Published: 18 June 2019 18 June 2019
Deep declines in wind, solar and battery technology costs will result in a grid nearly half-powered by the two fast-growing renewable energy sources by 2050, according to the latest projections from BloombergNEF (BNEF) published in its New Energy Outlook 2019 (NEO).
Each year, NEO compares the costs of competing energy technologies through a levelised cost of energy analysis. This year, the report finds that, in approximately two-thirds of the world, wind or solar now represent the least expensive option for adding new power-generating capacity.
Electricity demand is set to increase 62%, resulting in global generating capacity almost tripling between 2018 and 2050. This will attract $13.3 trillion in new investment, of which wind will take $5.3 trillion and solar $4.2 trillion. In addition to the spending on new generating plants, $840 billion will go to batteries and $11.4 trillion to grid expansion.
NEO starts by analysing technology trends and fuel prices to build a least cost view of the changing electricity sector. The results show coal's role in the global power mix falling from 37% today to 12% by 2050 while oil as a power-generating source is virtually eliminated.

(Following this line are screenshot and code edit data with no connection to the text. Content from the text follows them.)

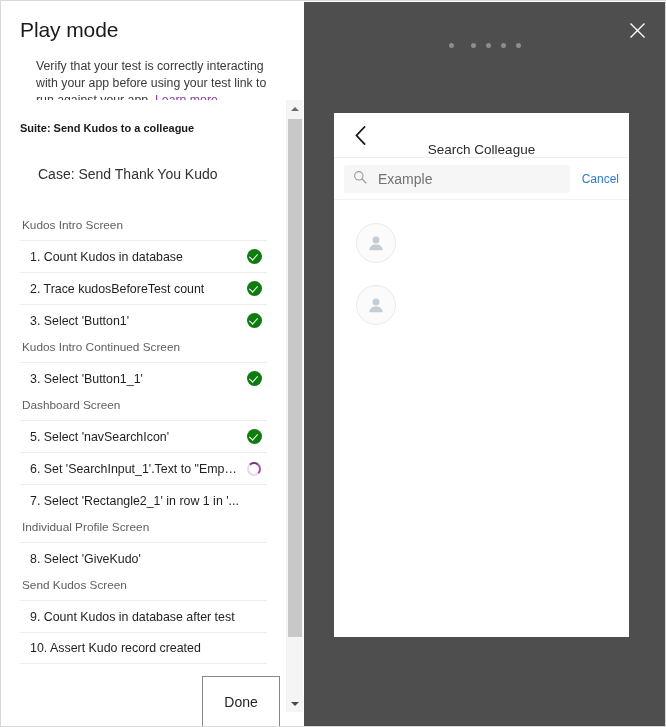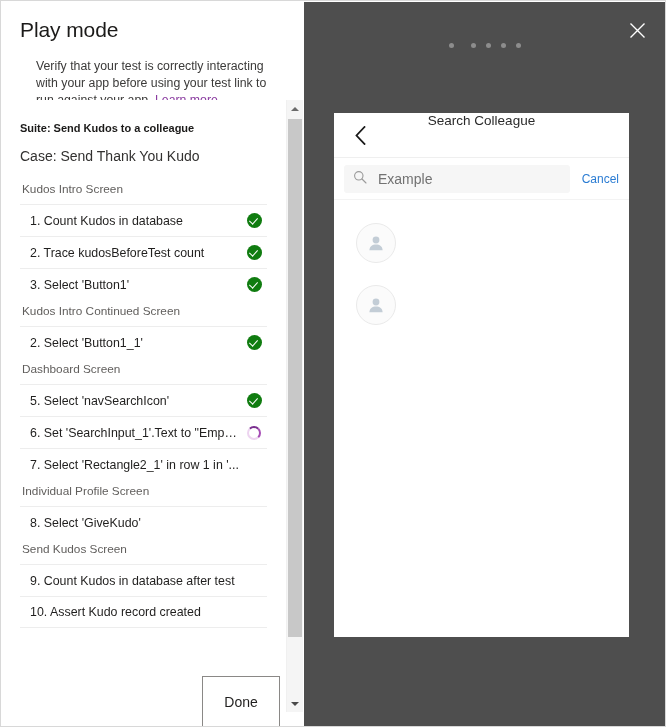--- a/index.html
+++ b/index.html
@@ -74,21 +74,21 @@
   }
 
   .suite-title {
     margin: 0;
     padding: 22px 0 10px 0;
     font-size: 11px;
     font-weight: 600;
     color: #1b1a19;
   }
   .case-title {
-    margin: 0;
+    margin: 18px;
     padding: 4px 0 14px 0;
     font-size: 14px;
     font-weight: 400;
     color: #323130;
   }
   .screen-group-label {
     font-size: 11.8px;
     color: #605e5c;
     padding: 4px 0 8px 2px;
   }
@@ -255,21 +255,21 @@
     width: 295px;
     height: 524px;
     background: #ffffff;
     overflow: hidden;
   }
   #phone-header {
     position: relative;
     height: 44px;
     border-bottom: 1px solid #efefef;
     display: flex;
-    align-items: flex-start;
+    align-items: flex-end;
     background: #ffffff;
   }
   #back-chevron {
     position: absolute;
     left: 12px;
     top: 0;
     height: 44px;
     width: 28px;
     display: flex;
     align-items: center;
@@ -367,21 +367,21 @@
               </div>
             </div>
             <div class="step-row">
               <div class="step-text">3. Select 'Button1'</div>
               <div class="step-status">
                 <span class="icon-check"></span>
               </div>
             </div>
             <div class="screen-group-label">Kudos Intro Continued Screen</div>
             <div class="step-row">
-              <div class="step-text">2. Select 'Button1_1'</div>
+              <div class="step-text">3. Select 'Button1_1'</div>
               <div class="step-status">
                 <span class="icon-check"></span>
               </div>
             </div>
             <div class="screen-group-label">Dashboard Screen</div>
             <div class="step-row">
               <div class="step-text">5. Select 'navSearchIcon'</div>
               <div class="step-status">
                 <span class="icon-check"></span>
               </div>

Wind and solar grow from 7% of generation today to 48% by 2050. The contributions of hydro, natural gas, and nuclear remain roughly level on a percentage basis.
Europe will decarbonise its grid the fastest with 92% of its electricity supplied by renewables in 2050. The USA, with its abundance of low-priced natural gas, and China, with its modern fleet of coal-fired plants, follow at a slower pace.